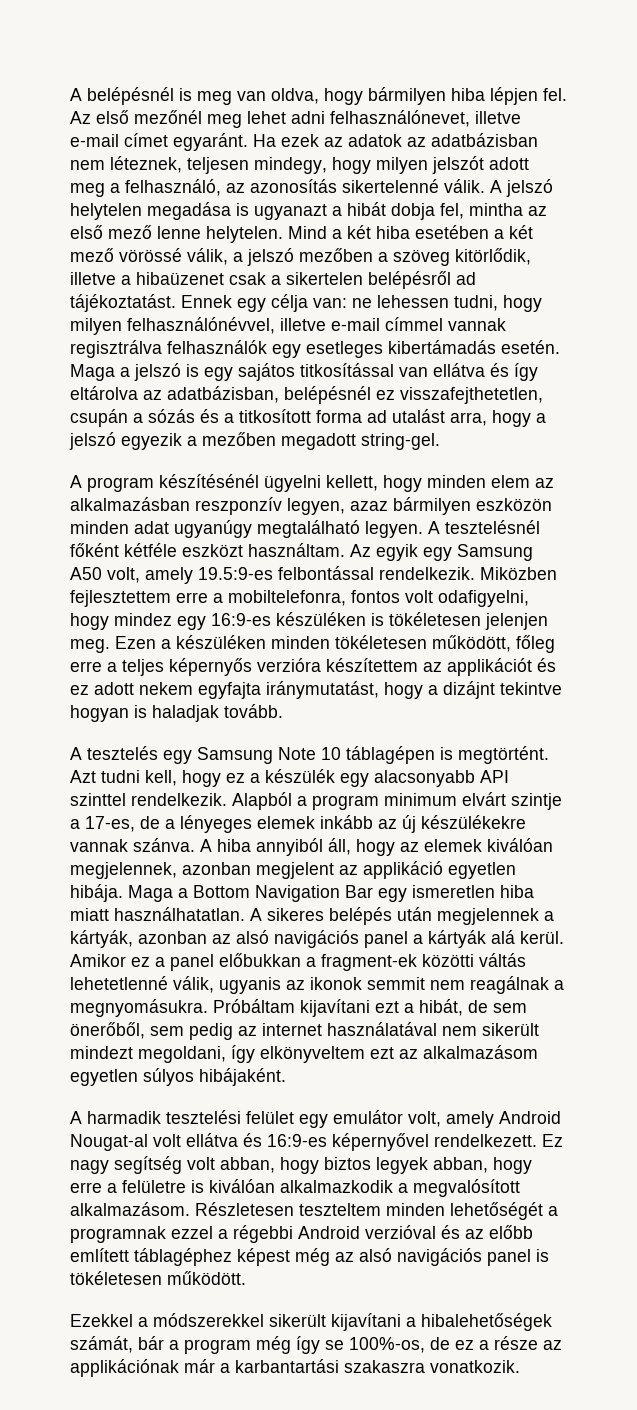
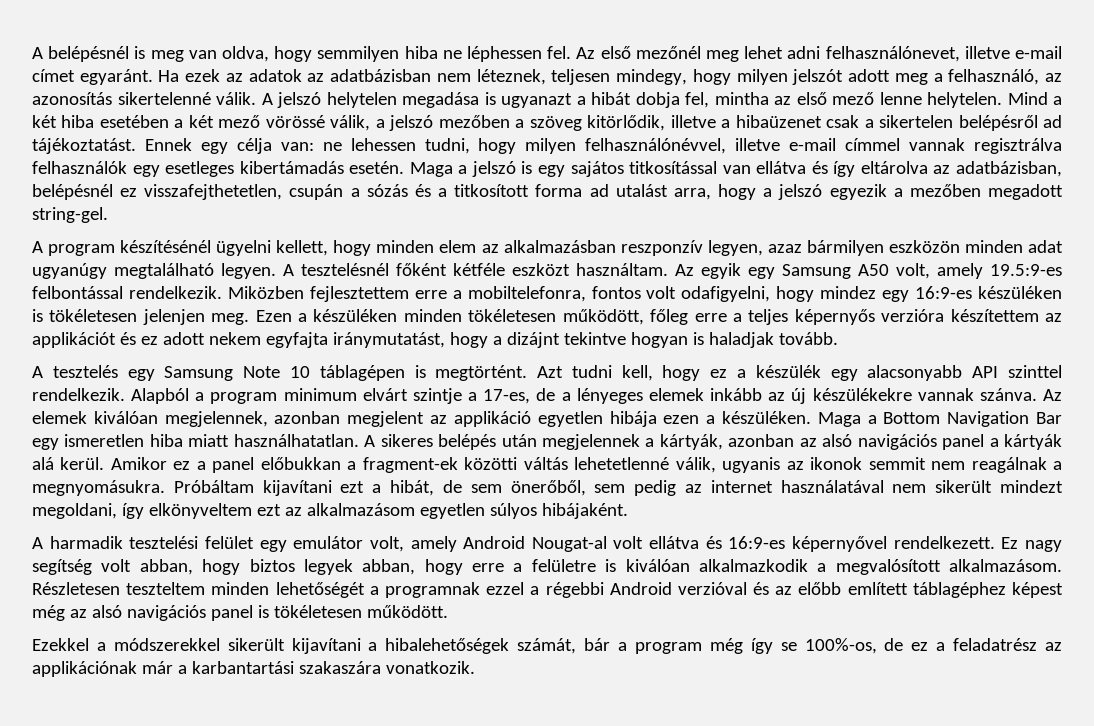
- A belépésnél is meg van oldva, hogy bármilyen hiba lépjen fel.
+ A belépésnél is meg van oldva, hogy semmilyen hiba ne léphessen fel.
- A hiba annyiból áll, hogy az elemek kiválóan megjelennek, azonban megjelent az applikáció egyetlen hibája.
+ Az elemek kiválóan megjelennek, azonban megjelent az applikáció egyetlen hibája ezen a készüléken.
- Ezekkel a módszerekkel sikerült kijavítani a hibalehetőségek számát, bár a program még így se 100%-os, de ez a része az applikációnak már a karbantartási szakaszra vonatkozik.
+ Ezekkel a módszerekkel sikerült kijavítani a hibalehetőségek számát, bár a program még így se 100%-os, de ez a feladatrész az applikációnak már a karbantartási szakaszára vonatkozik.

[Directions for this task] Set each line down exactly, beginning at the one containing "- Ezekkel a" and ending at the last line of the material above.

[Written reply]
- Ezekkel a módszerekkel sikerült kijavítani a hibalehetőségek számát, bár a program még így se 100%-os, de ez a része az applikációnak már a karbantartási szakaszra vonatkozik.
+ Ezekkel a módszerekkel sikerült kijavítani a hibalehetőségek számát, bár a program még így se 100%-os, de ez a feladatrész az applikációnak már a karbantartási szakaszára vonatkozik.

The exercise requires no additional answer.